High Court refuses to postpone start of Galant’s term

Turkel panel: We evaluate candidates solely on the material presented to us.

yoav galant 224.88 (photo credit: IDF)
yoav galant 224.88
(photo credit: IDF)
The High Court of Justice on Wednesday removed a major obstacle from Maj.- Gen. Yoav Galant’s path to head the IDF when it rejected a Green Movement request for an interim injunction to postpone his succession to office until the court ruled on its petition to cancel the appointment.
However, Justice Esther Hayut left the door open for a possible reconsideration of the request in the coming days.
RELATED:Galant to meet state comptroller to explain land dealsCourt demands details on Galant’s real estate improprieties
Galant is due to be sworn into office on February 14.
In a terse ruling, Hayut wrote, “At the present time, we did not see any reason to issue the interim injunction as requested.” She did not elaborate.
Meanwhile, the Turkel Advisory Committee on Senior Appointments issued a statement defending itself from a spate of allegations that it did not seriously examine the question of Galant’s personal integrity when it approved his nomination as army chief.
These allegations have increased in number and volume since the High Court began hearing the Green Movement’s petition on Galant’s conduct in a number of land affairs on his moshav, Amikam, and the news that State Comptroller Micha Lindenstrauss had found new information regarding these affairs that had been unknown to the State Attorney’s Office, which is defending his appointment against the petition.
“The advisory committee is not a commission of inquiry,” the committee wrote in a statement released by the prime minister’s media adviser. “It does not have the necessary tools to conduct investigations and it is not authorized to do so. It formulates its opinion based solely on the material presented to it.”
The four-member committee was made up of retired Supreme Court justice Jacob Turkel, former justice minister Moshe Nissim, former Civil Service commissioner Shmuel Hollander and former MK Gila Finkelstein.
According to the statement, the committee began to evaluate Galant’s appointment on the basis of a questionnaire that he filled out, and interviews with Prime Minister Binyamin Netanyahu, Defense Minister Ehud Barak, Chief of General Staff Lt.- Gen.

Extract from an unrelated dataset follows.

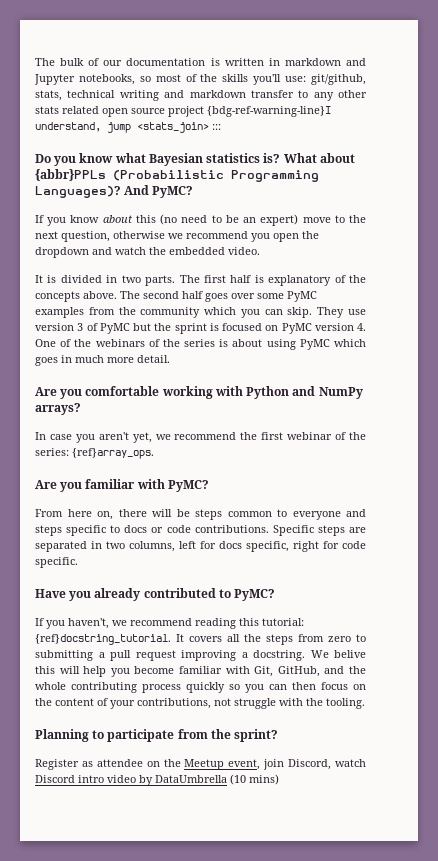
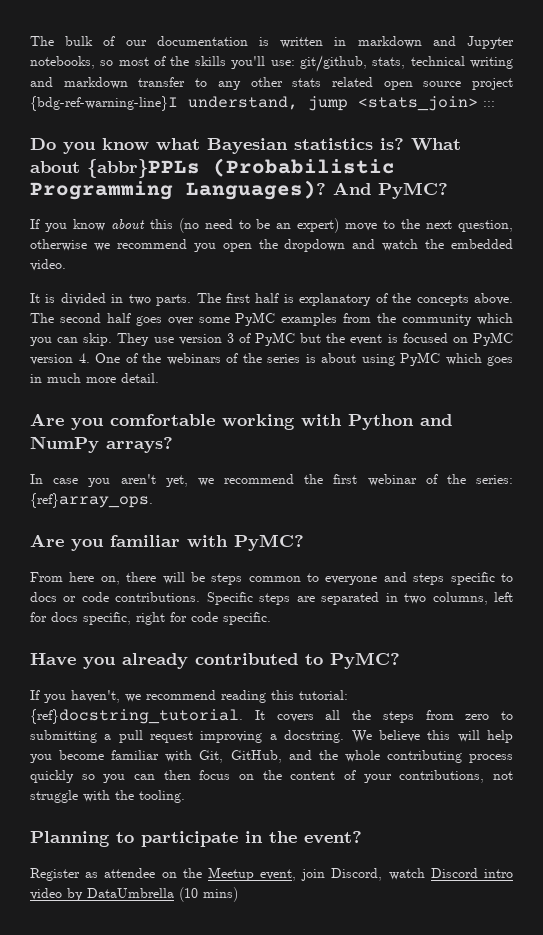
[174,323,207,334] sprint -> [350,334,383,345] event
[334,650,366,658] belive -> [378,730,420,742] believe
[177,729,279,742] from the sprint? -> [245,831,362,844] in the event?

Gaby Ashkenazi and Galant himself.
The committee wrote that it had already heard about the land issue, which had already been reported in the media and was a matter of public discourse. “The committee did not suffice with the aforesaid questionnaire and requested further information,” the statement continued.
“These were received when the candidate’s representative found a folder of documents from which it arises that all of the matters had been concluded.”
Furthermore, the committee asked for Attorney-General Yehuda Weinstein’s opinion on the matter and on the so-called Galant Document, the forged document that was written to influence the appointment of Ashkenazi’s successor.
According to the statement, the committee also studied the documents dealing with the compromise reached in magistrate’s court over land disputes involving Galant in Moshav Amikam. It stressed that the court itself had suggested the compromise after the judge had visited the site.
Galant was accused of paving a private parking lot and two access roads to it on public land.
The committee added that none of those interviewed about Galant’s appointment, nor Weinstein, felt that he should be disqualified because of the affair. In sum, it stated that “the committee noted that as it was dealing with the appointment, it considered all the material that had been brought to its attention at the time, and if facts or new documents arose after it had rendered its opinion, the committee could not have referred to them.”
Earlier in the day, the Legal Forum for the Land of Israel called on Weinstein to establish a committee of investigation headed by a retired judge to examine the roles of the ministry of justice, the attorney-general and the Turkel Committee, to understand “how they had failed as watchdogs.”